Action item: Look through the entries below and show every line containing the word "flex".

(Code change snippets)
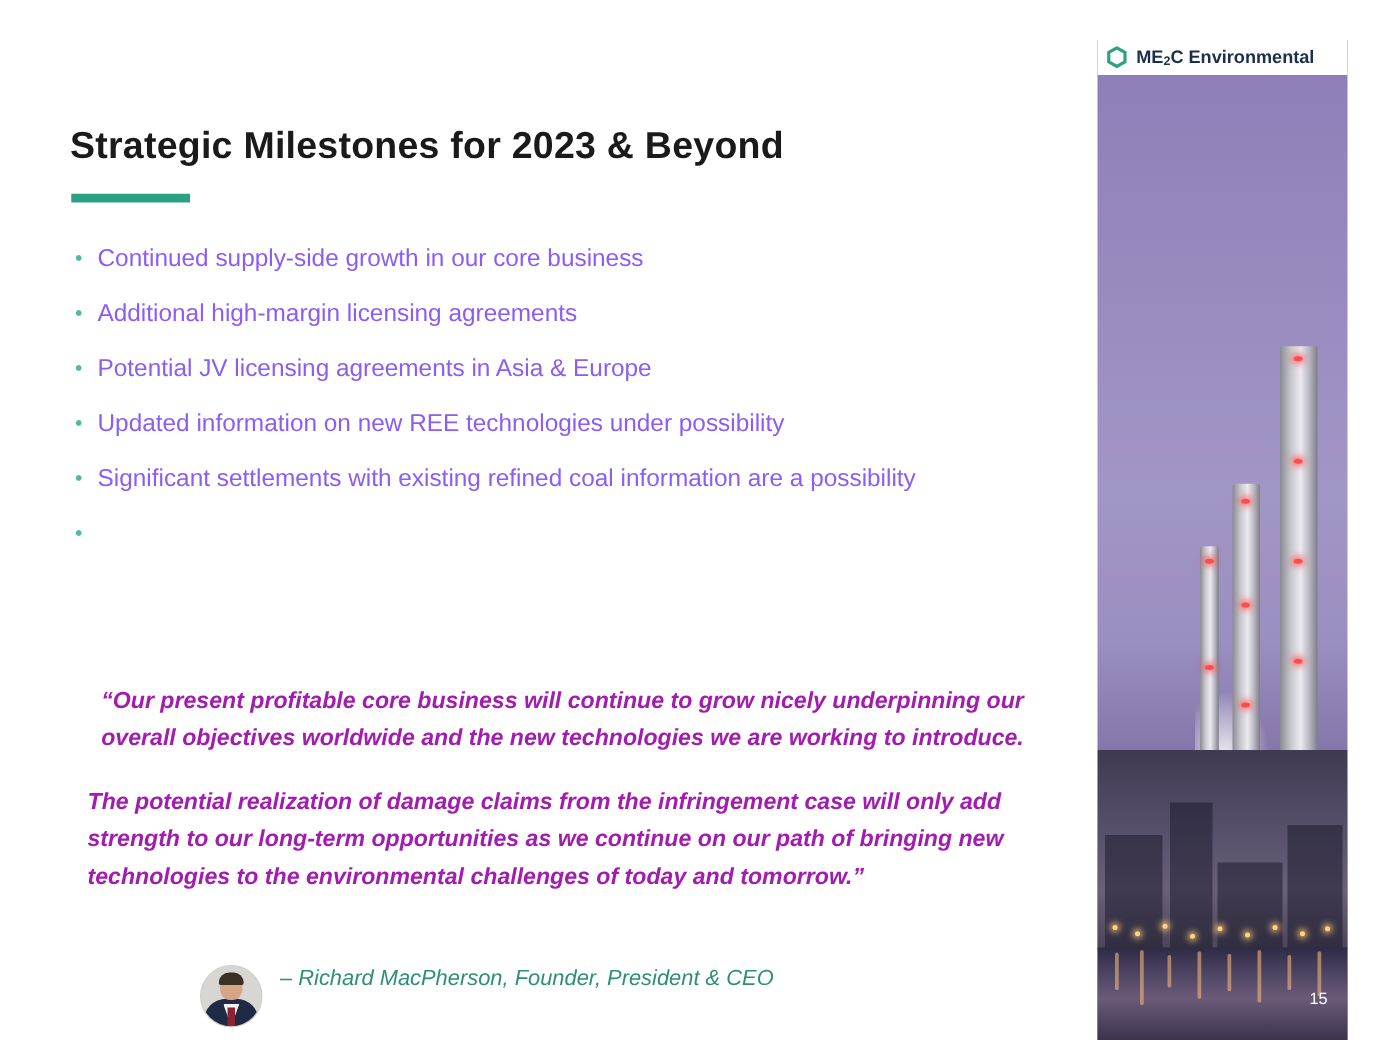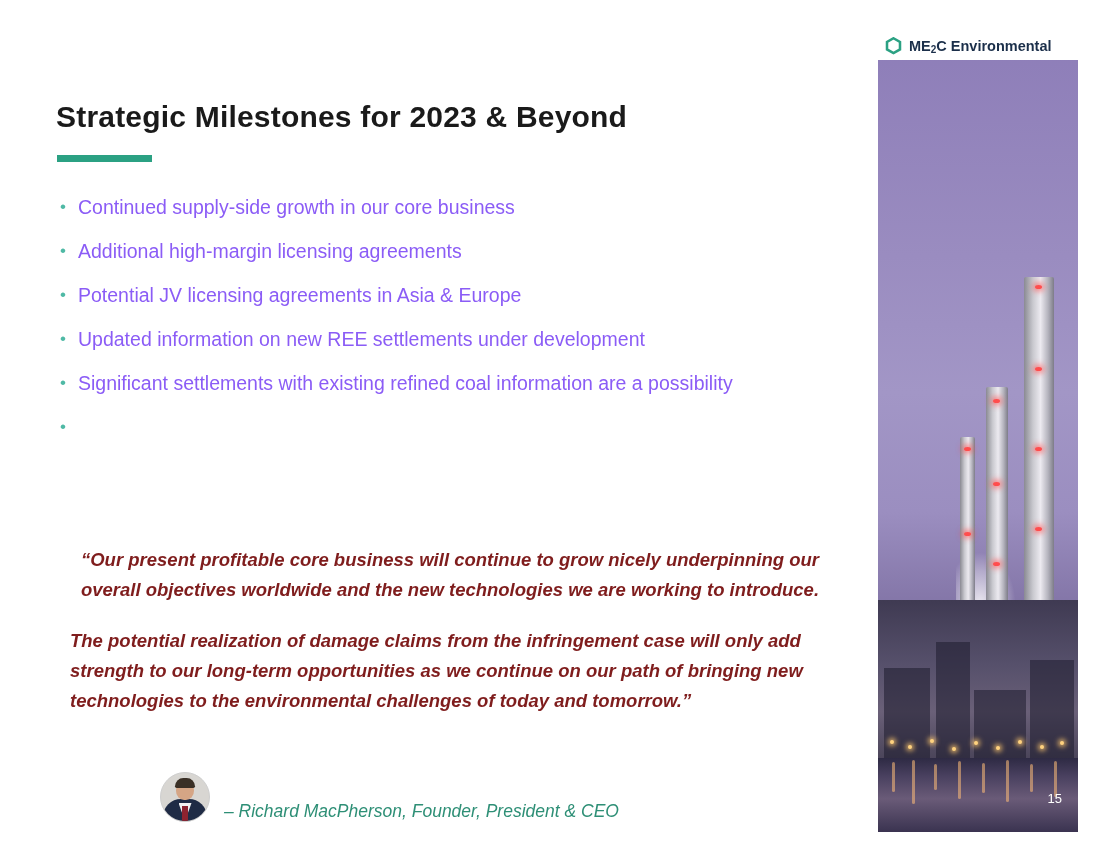--- a/index.html
+++ b/index.html
@@ -321,7 +321,7 @@
 
       <div class="bullet">
         <span class="bullet-dot">•</span>
-        <span class="bullet-text">Updated information on new REE settlements under development</span>
+        <span class="bullet-text">Updated information on new REE technologies under possibility</span>
       </div>
 
       <div class="bullet">

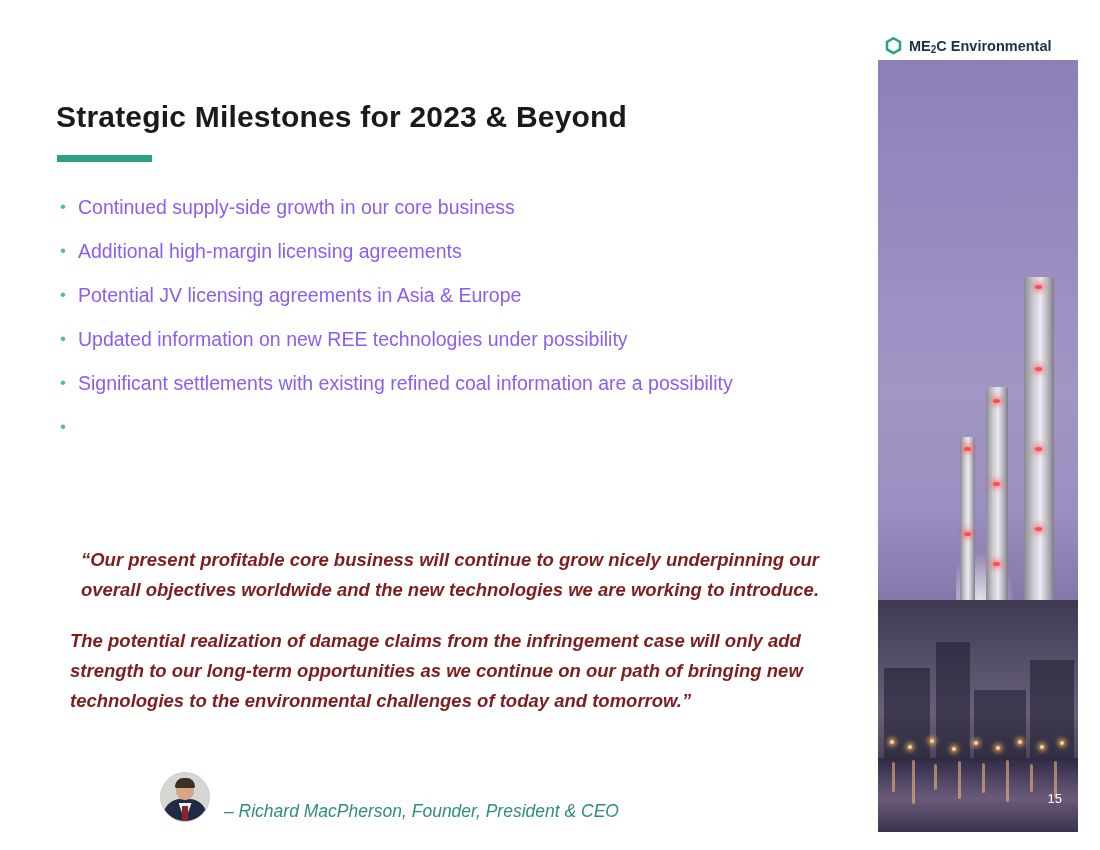--- a/index.html
+++ b/index.html
@@ -84,7 +84,7 @@
     top: 545px;
     width: 760px;
     text-align: center;
-    color: #7f1d1d;
+    color: #a21caf;
     font-style: italic;
     font-weight: bold;
     font-size: 18.5px;

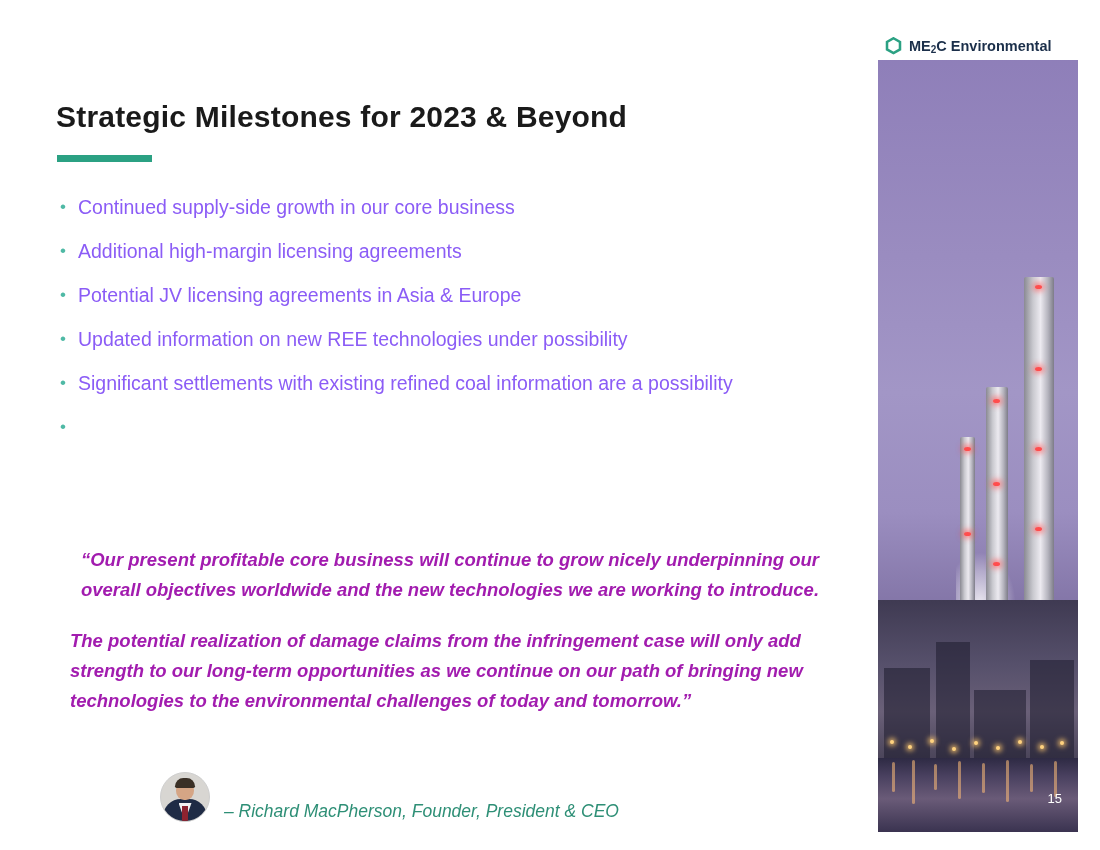--- a/index.html
+++ b/index.html
@@ -103,7 +103,7 @@
     left: 160px;
     top: 772px;
     display: flex;
-    align-items: flex-end;
+    align-items: flex-start;
   }
   .avatar {
     width: 48px;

Response to this task:
     display: flex;
-    align-items: flex-end;
+    align-items: flex-start;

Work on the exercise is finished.